Paradójicamente, el Senado se mostraba preocupado por defender la “actual disciplina de la Iglesia”, término para decir, con sutileza, que no le tocaba ni siquiera al obispo de Puebla, sino al Papa establecer la nueva fundación, ni al Estado de Veracruz sino a la autoridad federal, dar su visto bueno por parte de la autoridad civil. Contradicciones propias del restablecimiento de un régimen en el que los Estados tendían a disputarle facultades a la Federación, y en el que los obispos veían también mermar las suyas ante la insistencia de la opinión pública en el sentido de que la autoridad civil podía intervenir en la disciplina externa de la Iglesia. Muestra además de que el catálogo completo de las corporaciones religiosas ponía siempre problemas para determinar una clasificación estricta, incluso a los actores de la época. Esto es, todo el problema resultaba de la dificultad de saber qué era exactamente la nueva congregación orizabeña, o también, cuál era la mejor forma de definirla para servirse cada instancia de ella para sus proyectos. Esas mujeres devotas reunidas en una casa de Orizaba ¿eran una familia de señoras que al retener su derecho de propiedad individual pero bajo un voto de pobreza ante el obispo permitían a éste intervenir en ellos pasando por encima de cualquier decreto de la autoridad civil contra los bienes eclesiásticos? ¿Era las maestras de un instituto de educación, por tanto dependiente de la autoridad del gobierno estatal, que podría servirse de él para “utilidad del público”, la enseñanza de las niñas? ¿Eran una cofradía o una orden (acaso una orden tercera) que por nueva y por pedir la validación de Roma, asunto de relaciones exteriores, quedaba más bien en la órbita del gobierno federal?

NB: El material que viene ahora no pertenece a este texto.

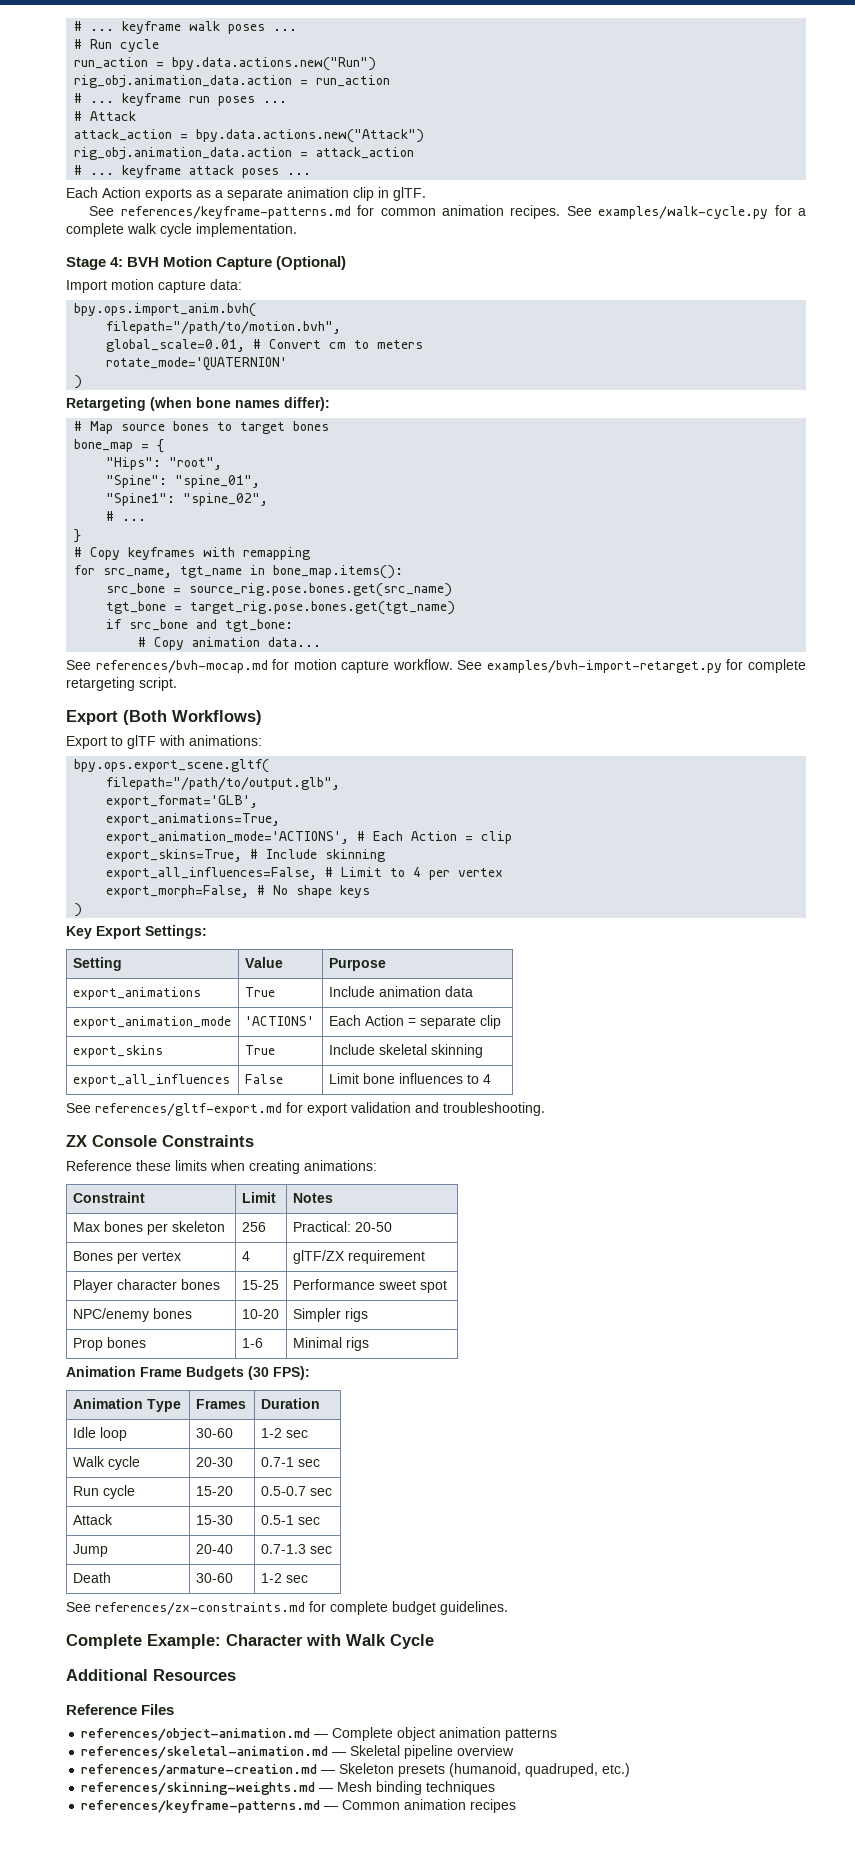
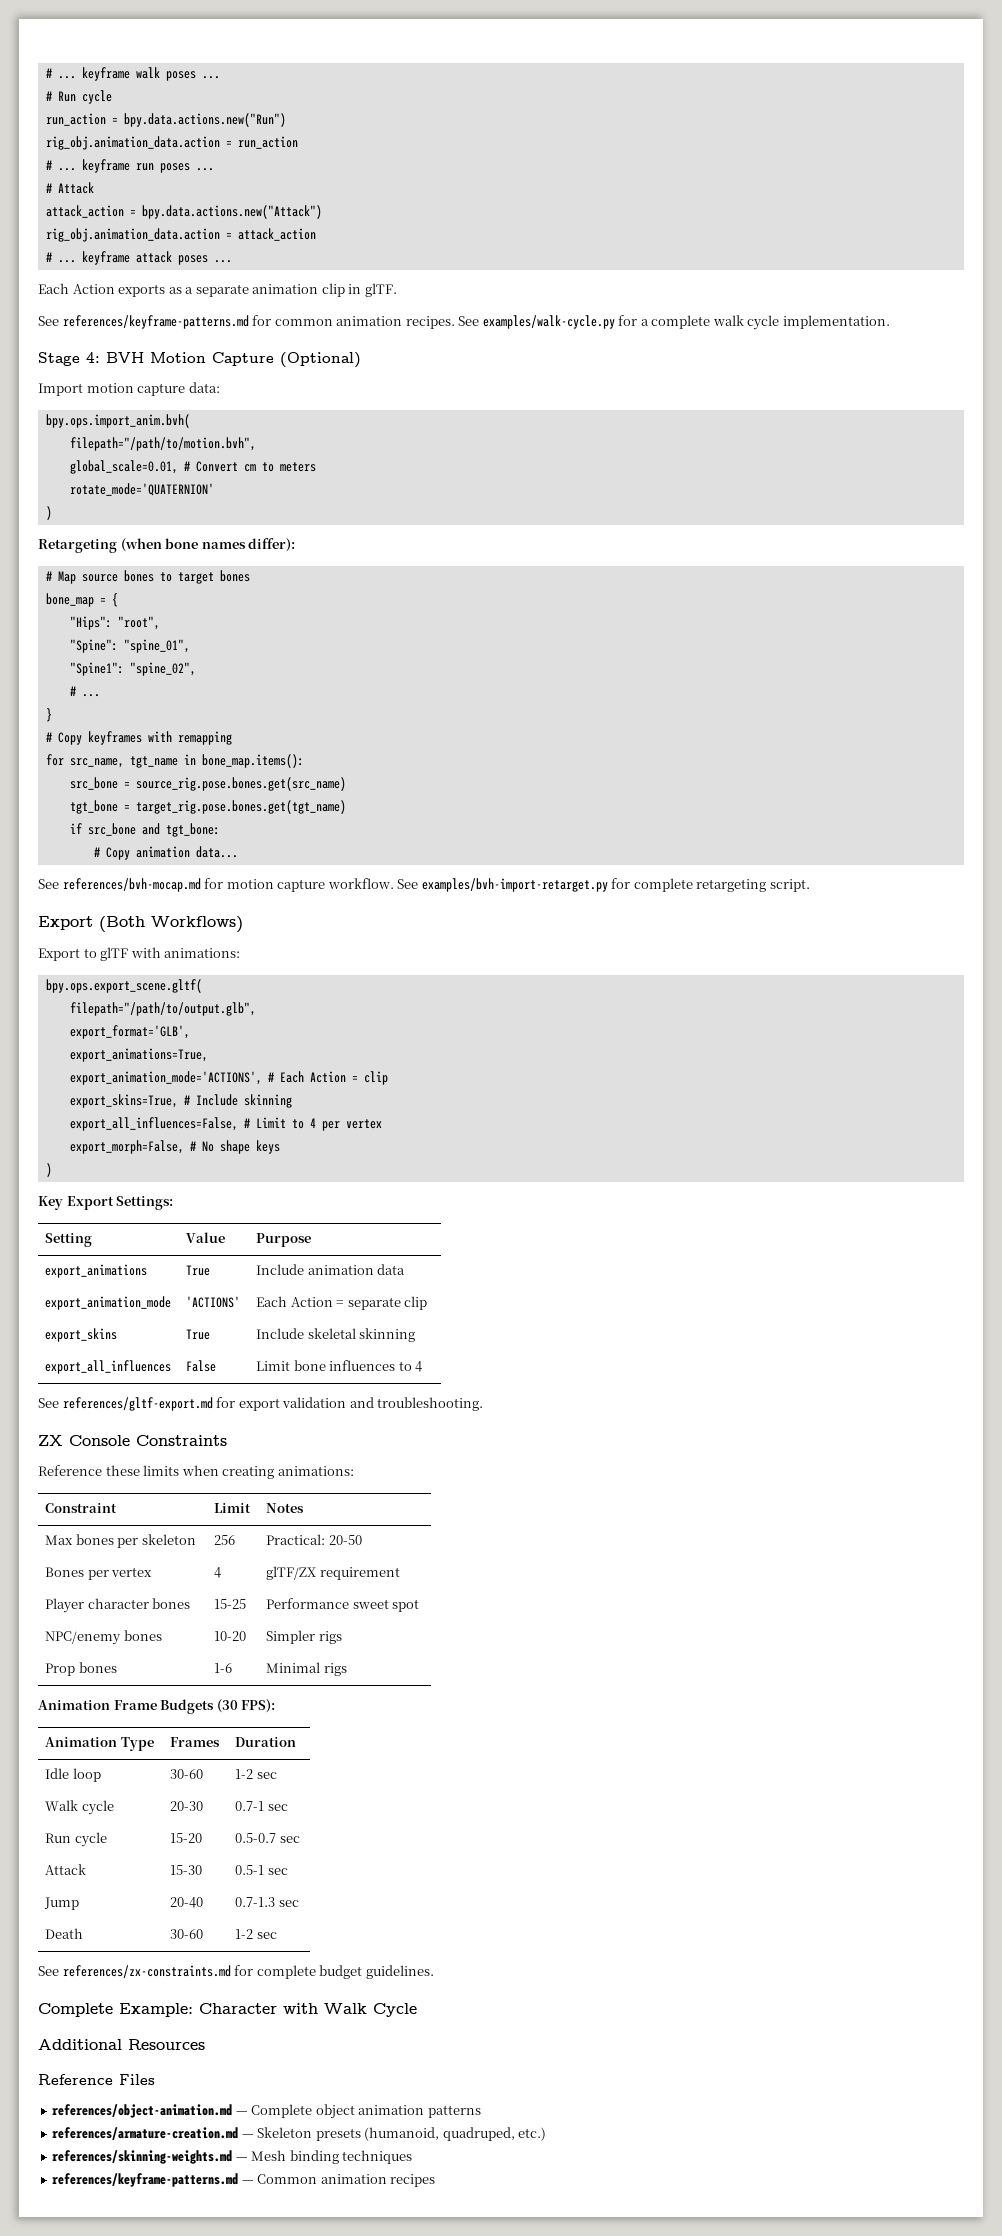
- references/skeletal-animation.md — Skeletal pipeline overview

Lamentablemente no sabemos si alguna vez se dio respuesta a esta pregunta, aunque tenemos la sospecha de que no fueron precisamente las residentes en la casa las que más participaron en su resolución. El dilema, en todo caso, nos dice mucho del papel que obispos y políticos liberales del siglo XIX daban a las viejas corporaciones religiosas: el único acuerdo era que no podían ya tener toda la autonomía de que habían gozado bajo el Antiguo Régimen, tanto más si eran de mujeres.
Todo este expediente lo retomamos del Archivo Histórico del Senado de la República, ramo público y secreto 1825-1853, congreso 13, libro 64, fojas 2 a 20, uno de los archivos más eficientes que contamos en nuestro país.